Por sentir vergonha quando estou numa roda com muitas pessoas eu falo pouco, em geral nada, e acabo observando cada pessoa detalhadamente. No jeito como o rosto da pessoa se mexe enquanto ela fala e nas expressões em cada frase. No modo como elas olham umas para as outras e como dão risadas. Na minha cabeça explodem frases e pensamentos sobre cada uma das pessoas falantes ao meu redor e as vezes me pego rindo ou olhando de cara feia para a pessoa sem perceber. Eu gosto disso, gosto desse meu lado observador. Presto atenção em cada palavra que sai de cada boca, em cada som e em cada gesto.
Que eu tenho que diminuir a vergonha isso é fato mas talvez não seja uma boa idéia diminuir tanto.
No mundo virtual eu falo mais, brinco mais, chego a ser engraçada. Não entendo porque que mesmo depois de meses e meses conversando com pessoas apenas pela internet, pessoas que sabem exatamente como eu sou, quando a vejo pessoalmente eu travo. Não consigo falar, não faço movimentos bruscos, não rio... Isso me irrita. E isso me faz pensar no quanto eu tenho que mudar.

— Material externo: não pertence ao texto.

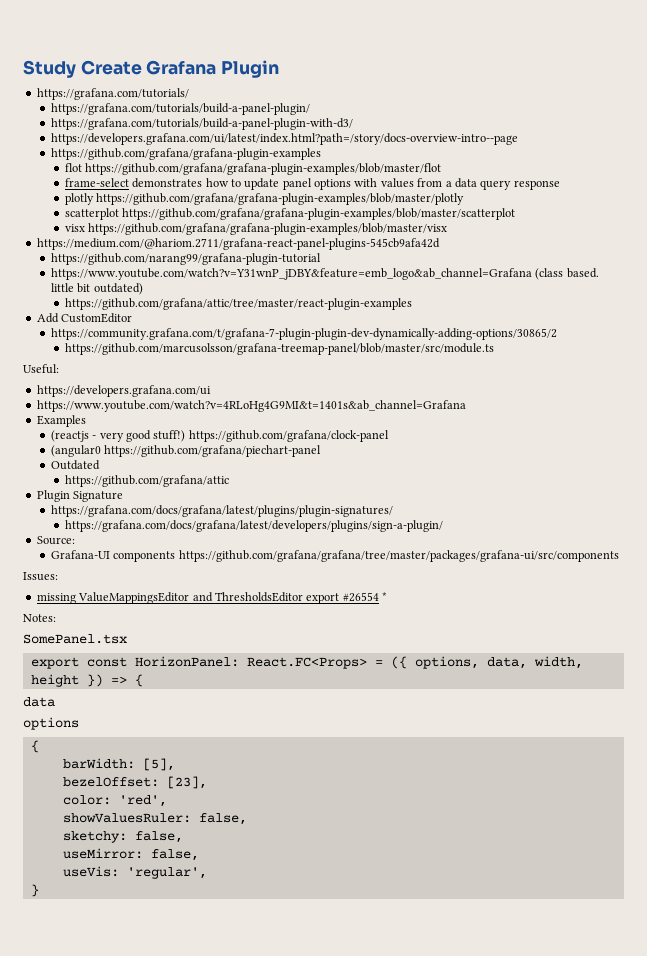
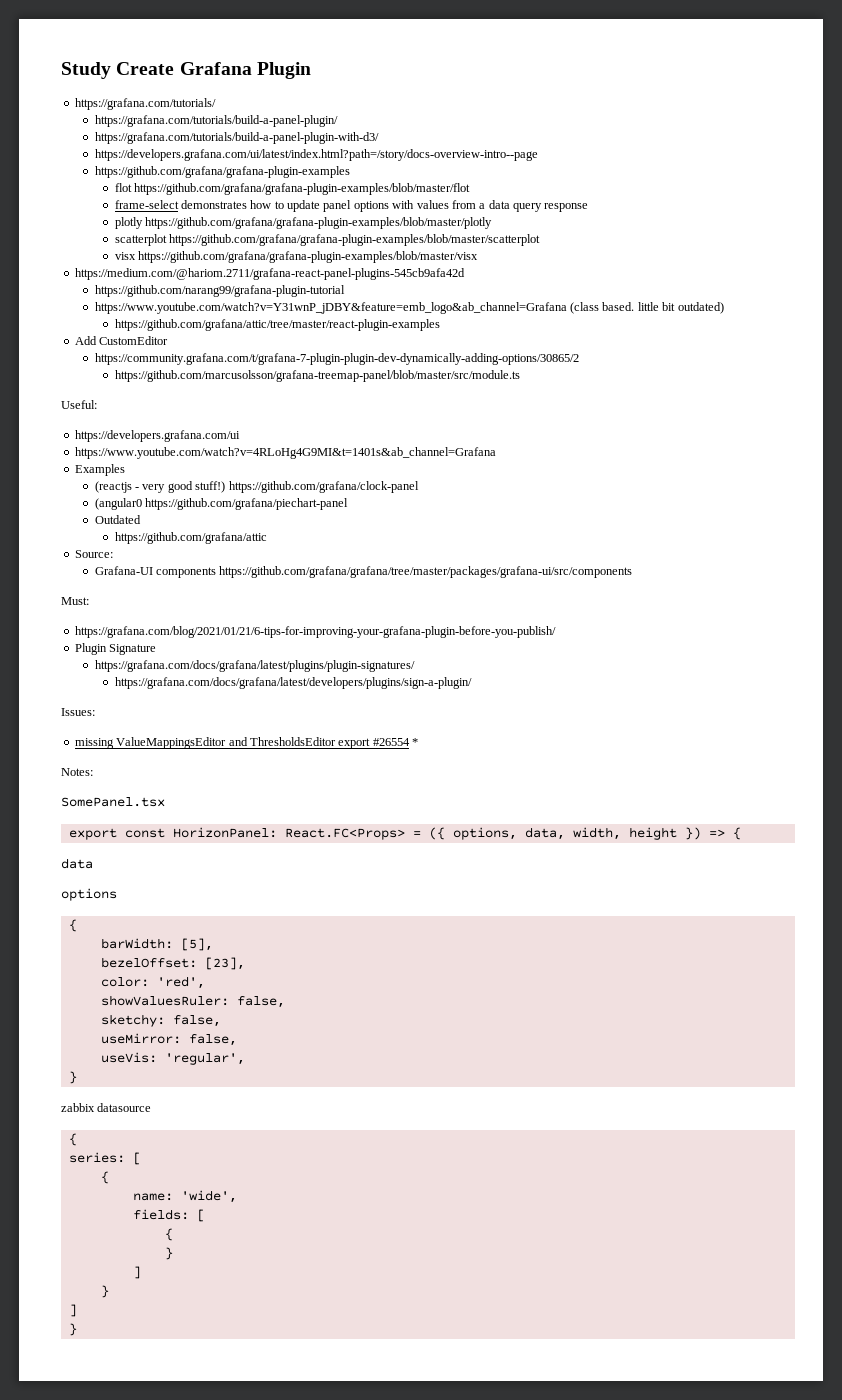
(229, 481) none -> [74,550,113,558] [94,566,633,578] [61,597,89,605] [74,626,556,638] // Source: // Grafana-UI components https://github.com/grafana/grafana/tree/master/packages/grafana-ui/src/components // Must: // https://grafana.com/blog/2021/01/21/6-tips-for-improving-your-grafana-plugin-before-you-publish/
[36,536,75,545] [50,550,619,562] // Source: // Grafana-UI components https://github.com/grafana/grafana/tree/master/packages/grafana-ui/src/components -> (472, 683) none
(39, 890) none -> [61,1103,152,1112] [68,1133,77,1146] [68,1152,141,1165] [100,1171,109,1184] [132,1190,237,1203] [132,1209,205,1222] [164,1228,173,1241] [164,1247,173,1260] [132,1266,141,1279] [100,1285,109,1298] [68,1304,77,1317] [68,1323,77,1336] // zabbix datasource // { // series: [ // { // name: 'wide', // fields: [ // { // } // ] // } // ] // }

Todo mundo reclama tanto de morar sozinho, de estar sozinho, mas sozinho mesmo, de não ter mais ninguém ali para conversar e eu acho tão bom. Claro que me fechei mais ainda quando morei sozinha mas enfim, era bom chegar em casa e estar tudo como deixei, poder comer o que eu quiser sem me preocupar se a outra pessoa vai gostar e deixar a tv ligada em quanto ouço música no computador. Não que seja ruim morar com alguém, longe disso mas morar sozinho tem uma grande vantagem. Você se aproveita mais de você e se conhece melhor pois é obrigado a bater altos papos com a sua mente já que não tem mais ninguém ali.
Isso também me ajudou a ser tão observadora assim. Quanto mais em silencio fico, mas presto atenção nas coisas ao meu redor.